Si certains peuvent considérer que la République et les devises qui l’ont construite prennent l’eau dans le tableau de Seth, d’autres peuvent aussi y voir pourtant de l’espoir. Les cercles provoqués par le mouvement sont de plus en plus grands et rappellent que l’influence de la France grandit quand elle avance, quand elle est déterminée comme Marianne. Pas quand elle est immobile. Au moment où l’on nous dit que sa voix est déclinante sur la scène internationale, ces cercles grandissants rappellent à la France son aura, sa façon unique d’éclairer le monde dans l’Histoire, son destin. On ne fait pas de table rase du passé comme cela. Ce tableau rappelle à la France son devoir de perturber le monde pour l’éclairer, lui interdit de sombrer, la rappelle à ses valeurs. La semeuse doit assumer de porter le trouble, d’agiter l’ordre établi, de nager à contre-courant pour élever, montrer le chemin. « N’hésitez pas à aller à contre-courant, il n’y a que les poissons morts qui le suivent « (FOG), telle pourrait être la devise de la France et de la semeuse de trouble.

Et il faut donc se remettre en mouvement, inlassablement, reprendre son balluchon. La semeuse ne doit pas fuir ses responsabilités. C’est à ce prix que l’on reste acteur de l’histoire. La jeune Marianne illustre une nouvelle génération que l’on invite à se retrousser les manches pour ne pas se perdre, pour retrouver pleinement la devise de la République et ses valeurs. Génération après génération, tout est à recommencer pour ne pas disparaître dans le trou noir du vortex spatial, ignoré par la génération précédente.

On sait qu’avancer dans l’eau n’est pas chose facile. Il peut y avoir des courants contraires. Mais on ne peut échapper aux cercles qui se propagent, tel est le destin de la France, espérons-le. Même si elle est de dos, on sent Marianne presque joyeuse, elle va de nouveau vers un ciel étoilé, un avenir nouveau, forcément grandiose. Les étoiles brillent au loin. Avancer, c’est le bon chemin et rien ne sert de se lamenter sur le passé. Rien n’est perdu même avec de l’eau jusqu’à la taille. Le ciel étoilé aspire la France continuellement vers quelque chose qui la dépasse, alors qu’elle semble se noyer.

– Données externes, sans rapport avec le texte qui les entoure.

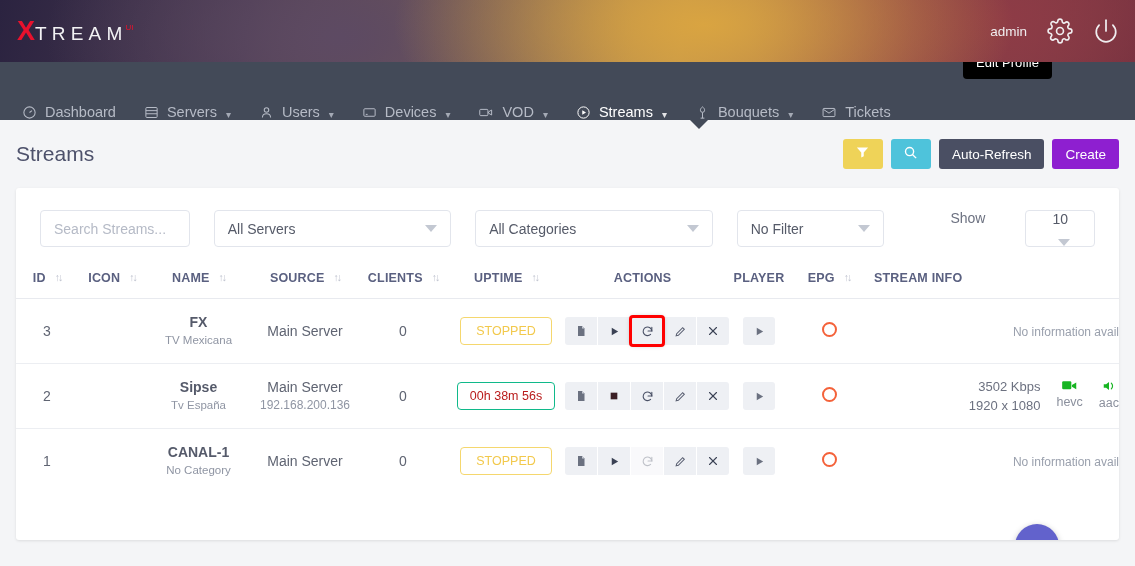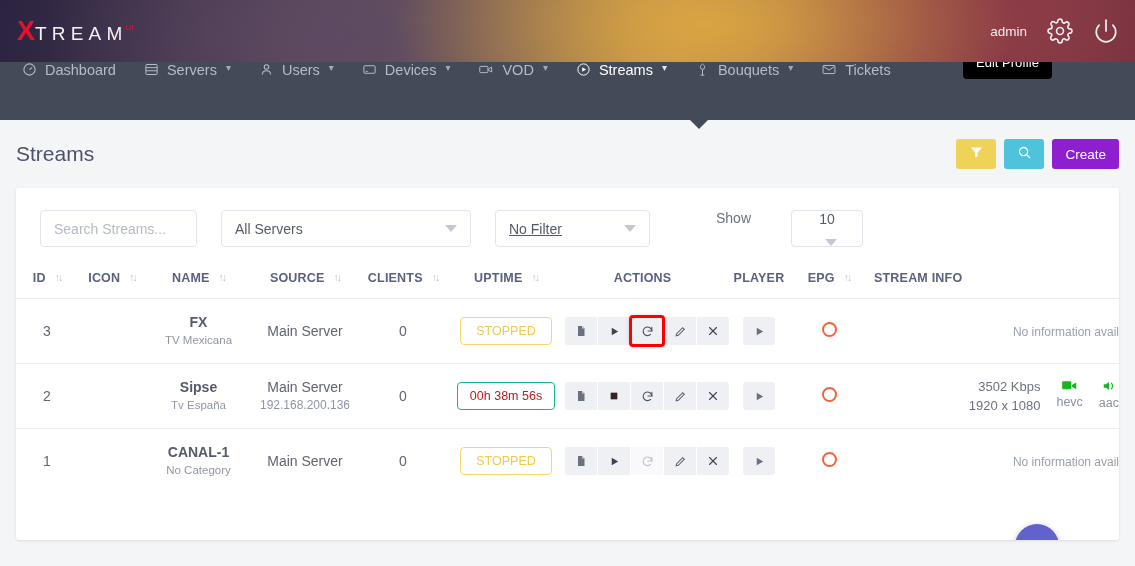--- a/index.html
+++ b/index.html
@@ -72,21 +72,21 @@
     position: relative;
     height: 58px;
     background: #434a58;
     display: flex;
     align-items: center;
     padding-left: 8px;
     z-index: 20;
   }
   .nav-item {
     display: flex;
-    align-items: flex-start;
+    align-items: flex-end;
     gap: 8px;
     padding: 0 14px;
     height: 58px;
     color: #b6bbc6;
     font-size: 14.5px;
     cursor: pointer;
     white-space: nowrap;
   }
   .nav-item.active { color: #ffffff; }
   .nav-item .caret {
@@ -187,21 +187,21 @@
     padding: 0 13px;
     font-size: 14px;
     color: #555a68;
     background: #fff;
     cursor: pointer;
   }
   .field.search { width: 157px; color: #b5bac6; cursor: text; }
   .field.sel { justify-content: space-between; }
   .w-servers { width: 250px; }
   .w-cats { width: 250px; }
-  .w-nofilter { width: 155px; text-decoration: underline; }
+  .w-nofilter { width: 155px; }
   .w-show { width: 72px; flex-direction: column; }
   .sel-caret {
     width: 0; height: 0;
     border-left: 6px solid transparent;
     border-right: 6px solid transparent;
     border-top: 7px solid #c3c8d2;
     margin-left: 8px;
   }
   .show-label {
     font-size: 14px;
@@ -457,34 +457,39 @@
 
     <button class="tb-btn tb-icon" style="background:#4ec3db">
       <span>
         <svg width="15" height="15" viewBox="0 0 24 24" fill="none" stroke="#ffffff" stroke-width="2.2">
           <circle cx="10.5" cy="10.5" r="6.5"></circle>
             <line x1="15.5" y1="15.5" x2="21" y2="21"></line>
         </svg>
       </span>
     </button>
 
+    <button class="tb-btn" style="background:#4a4f63">Auto-Refresh</button>
     <button class="tb-btn" style="background:#8e1fd0">Create</button>
   </div>
 </div>
 
 <div class="card">
 
   <div class="filters">
     <div class="field search">Search Streams...</div>
 
     <div class="field sel w-servers">
       <span>All Servers</span>
       <span class="sel-caret"></span>
     </div>
 
+    <div class="field sel w-cats">
+      <span>All Categories</span>
+      <span class="sel-caret"></span>
+    </div>
 
     <div class="field sel w-nofilter">
       <span>No Filter</span>
       <span class="sel-caret"></span>
     </div>
 
     <span class="show-label">Show</span>
 
     <div class="field sel w-show">
       <span>10</span>

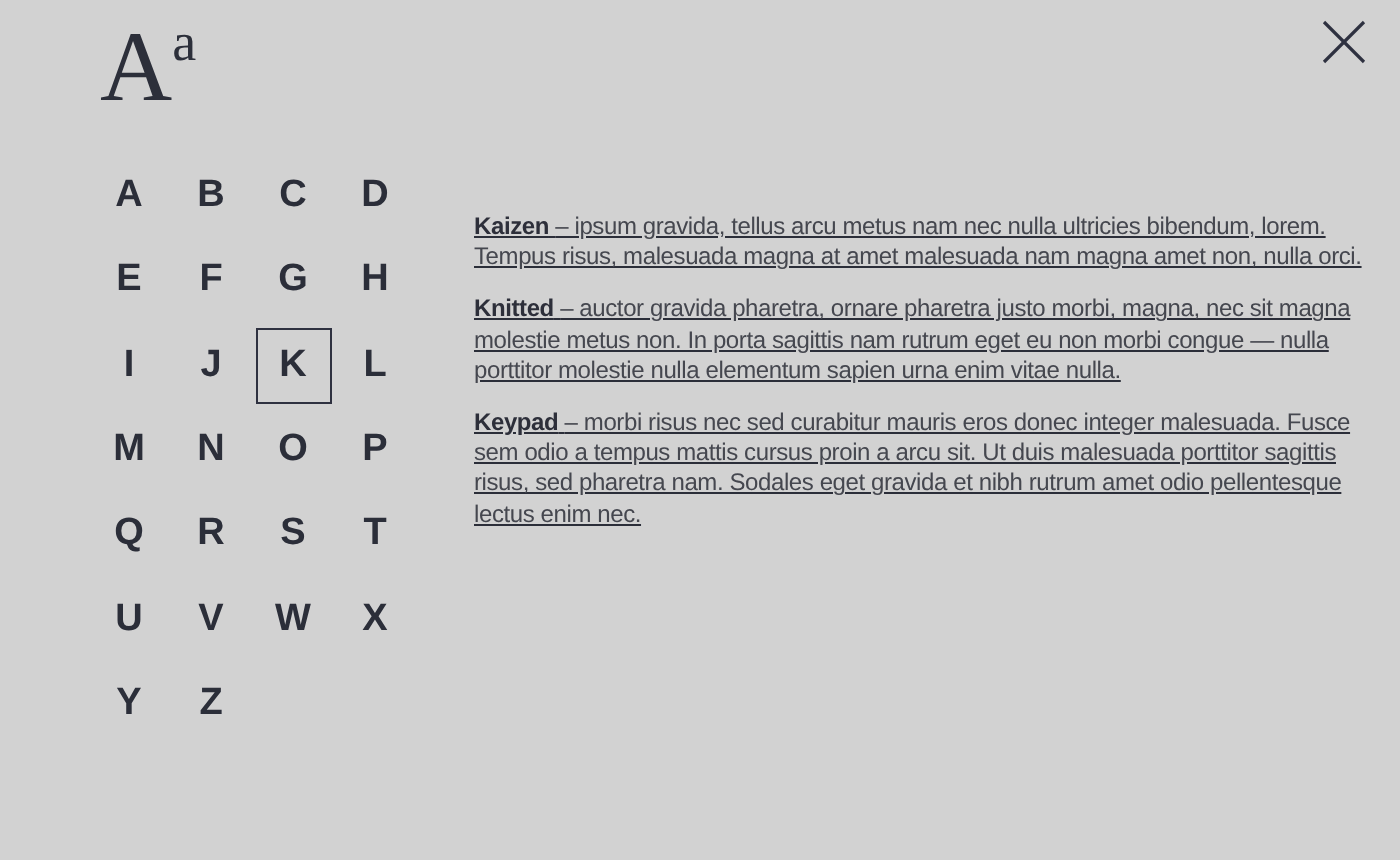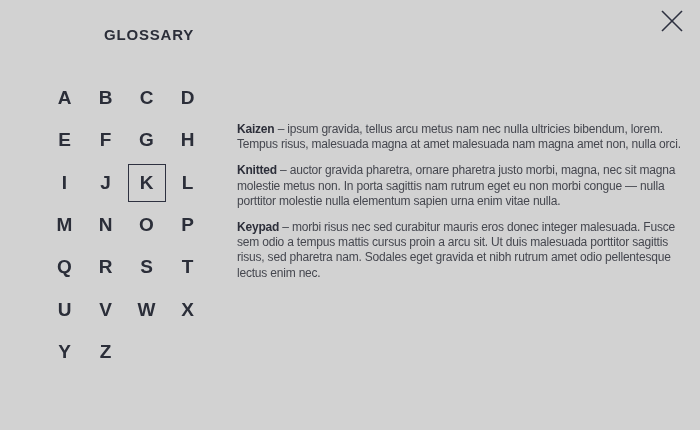--- a/index.html
+++ b/index.html
@@ -66,42 +66,45 @@
     position: absolute;
     left: 50%; top: 50%;
     width: 36px; height: 36px;
     transform: translate(-50%, -50%);
     border: 1.5px solid #2e3140;
   }
 
   
   .entries {
     position: absolute;
-    left: 237px; top: 122px;
+    left: 237px; top: 106px;
     width: 448px;
+    text-decoration: underline;
   }
   .entry {
     font-size: 12px;
     line-height: 15.2px;
     letter-spacing: -0.2px;
     color: #45474f;
     margin-bottom: 11px;
   }
   .entry .term {
     font-weight: bold;
     color: #2d2f3a;
   }
 </style>
 </head>
 <body>
 
 <div class="window">
 
+  <div class="logo">
+    <span class="logo-A">A</span><span class="logo-a">a</span>
+  </div>
 
-  <h1 class="page-title">GLOSSARY</h1>
 
   <button class="close-btn" aria-label="Close">
     <svg width="24" height="24" viewBox="0 0 24 24">
       <line x1="2" y1="2" x2="22" y2="22" stroke="#2e3140" stroke-width="1.6"></line>
       <line x1="22" y1="2" x2="2" y2="22" stroke="#2e3140" stroke-width="1.6"></line>
     </svg>
   </button>
 
   <div class="alpha-grid" id="alpha-grid">
       <div class="letter-cell">A</div>

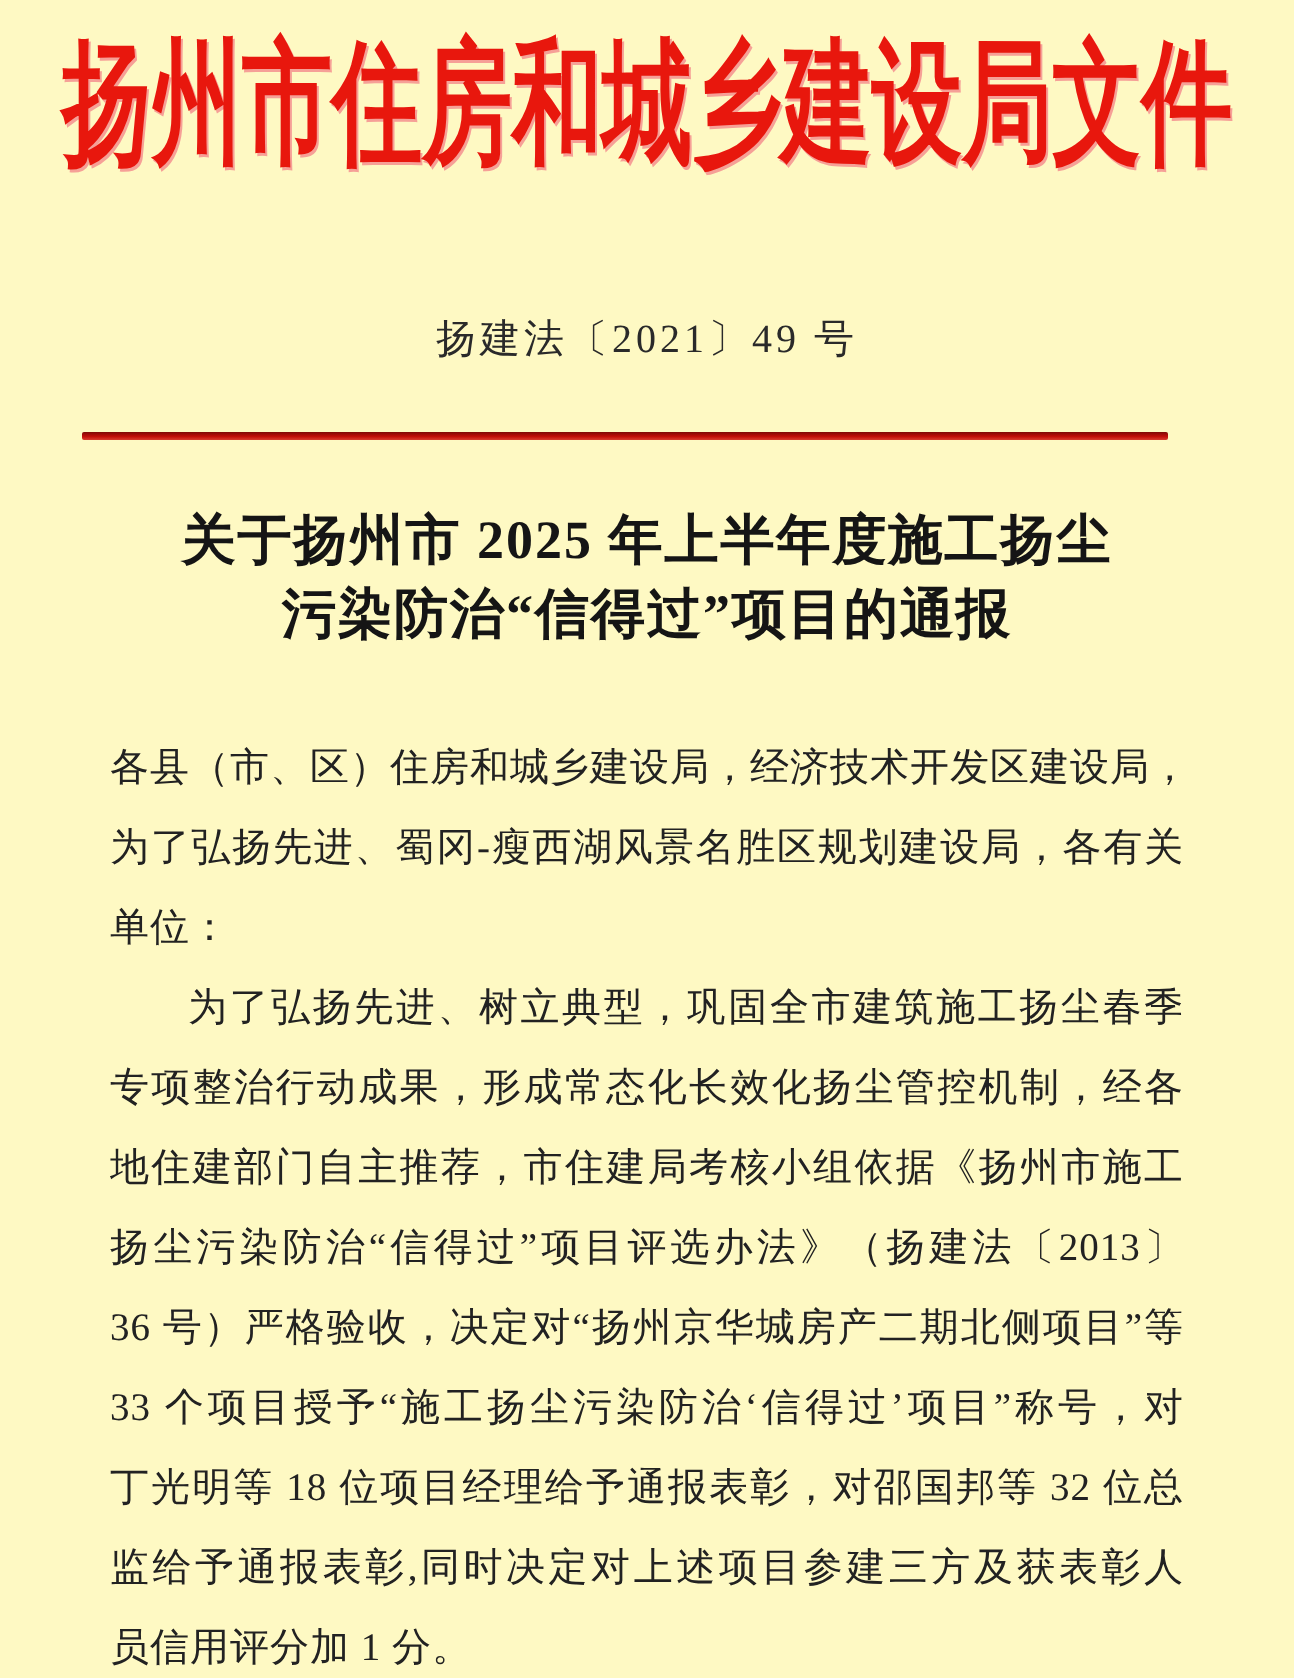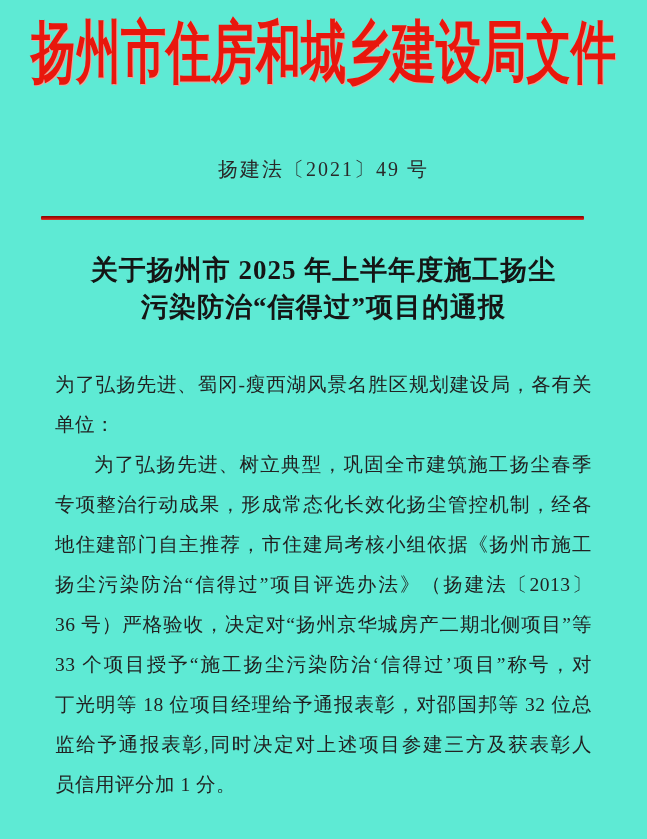--- a/index.html
+++ b/index.html
@@ -4,21 +4,21 @@
 <style>
   html, body {
     margin: 0;
     padding: 0;
     background: #ffffff;
   }
   .page {
     position: relative;
     width: 647px;
     height: 839px;
-    background: #5eead4;
+    background: #fef9c3;
     overflow: hidden;
     font-family: "Liberation Serif", serif;
   }
   
   .agency-header {
     position: absolute;
     top: 7px;
     left: 0;
     width: 100%;
     text-align: center;
@@ -99,20 +99,21 @@
   <div class="doc-number">扬建法〔2021〕49 号</div>
 
   <div class="red-rule"></div>
 
   <div class="doc-title">
     <div>关于扬州市 2025 年上半年度施工扬尘</div>
     <div>污染防治“信得过”项目的通报</div>
   </div>
 
   <div class="doc-body">
+    <div class="body-line">各县（市、区）住房和城乡建设局，经济技术开发区建设局，</div>
     <div class="body-line">为了弘扬先进、蜀冈-瘦西湖风景名胜区规划建设局，各有关</div>
     <div class="body-line para-end">单位：</div>
     <div class="body-line indent">为了弘扬先进、树立典型，巩固全市建筑施工扬尘春季</div>
     <div class="body-line">专项整治行动成果，形成常态化长效化扬尘管控机制，经各</div>
     <div class="body-line">地住建部门自主推荐，市住建局考核小组依据《扬州市施工</div>
     <div class="body-line">扬尘污染防治“信得过”项目评选办法》（扬建法〔2013〕</div>
     <div class="body-line">36 号）严格验收，决定对“扬州京华城房产二期北侧项目”等</div>
     <div class="body-line">33 个项目授予“施工扬尘污染防治‘信得过’项目”称号，对</div>
     <div class="body-line">丁光明等 18 位项目经理给予通报表彰，对邵国邦等 32 位总</div>
     <div class="body-line">监给予通报表彰,同时决定对上述项目参建三方及获表彰人</div>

Marianne ne doit plus faire « des ronds dans l’eau, contemplant le monde sans y participer » (Lucien Caradec) mais se remettre en mouvement pour créer un nouveau cycle « bleu blanc rouge ». Et l’eau est composée d’innombrables particules qui font que lorsque l’on bouge, lorsque la France bouge, tout bouge. La France ne doit pas se noyer mais surnager et se remettre en chemin. Il faut reprendre son balluchon, inlassablement.

Nos couleurs sont issues de l’effervescence des idées politiques du XVIII et du XIXème siècle et Seth nous invite à une nouvelle et nécessaire effervescence, à un nouveau bouillonnement.

C’est aussi un avertissement : soit sombrer dans le vortex en se lamentant sur un glorieux passé qui fige notre action, soit retrouver nos couleurs pour agir, surprendre et nous dépasser de nouveau. Le passé ne peut en aucun cas engourdir et continuer à créer une illusion anesthésiante, justifiant que l’on peut continuer à marcher dans le vide. « Le passé cesse d’être une prison dès l’instant qu’on entend les devoirs qu’il intime au bénéfice de l’avenir » (Dan Arbib).

Seth nous invite ainsi à reprendre notre balluchon, nous remettre en mouvement, à viser ce ciel étoilé devant nous, à arrêter de faire des ronds dans l’eau. Un tableau qui donne de l’espérance et nous rappelle à nos obligations. Un tableau qui nous rappelle que la participation à l’histoire se gagne et, aux hommes politiques actuels, que Marianne était aussi sur les barricades, qui ne sont jamais bien loin quand on a abdiqué et que le courage a bu la tasse. Alors en avant…

 

Philippe Rosenpick 

Avocat associé chez RK-Rosenpick & Associés, organisateur du prix du Graffiti 2016/17, promoteur de la fresque dessinée par Crey 132 en l’honneur du Bleuet France sur la place des Invalides, Chevalier de la Légion d’honneur.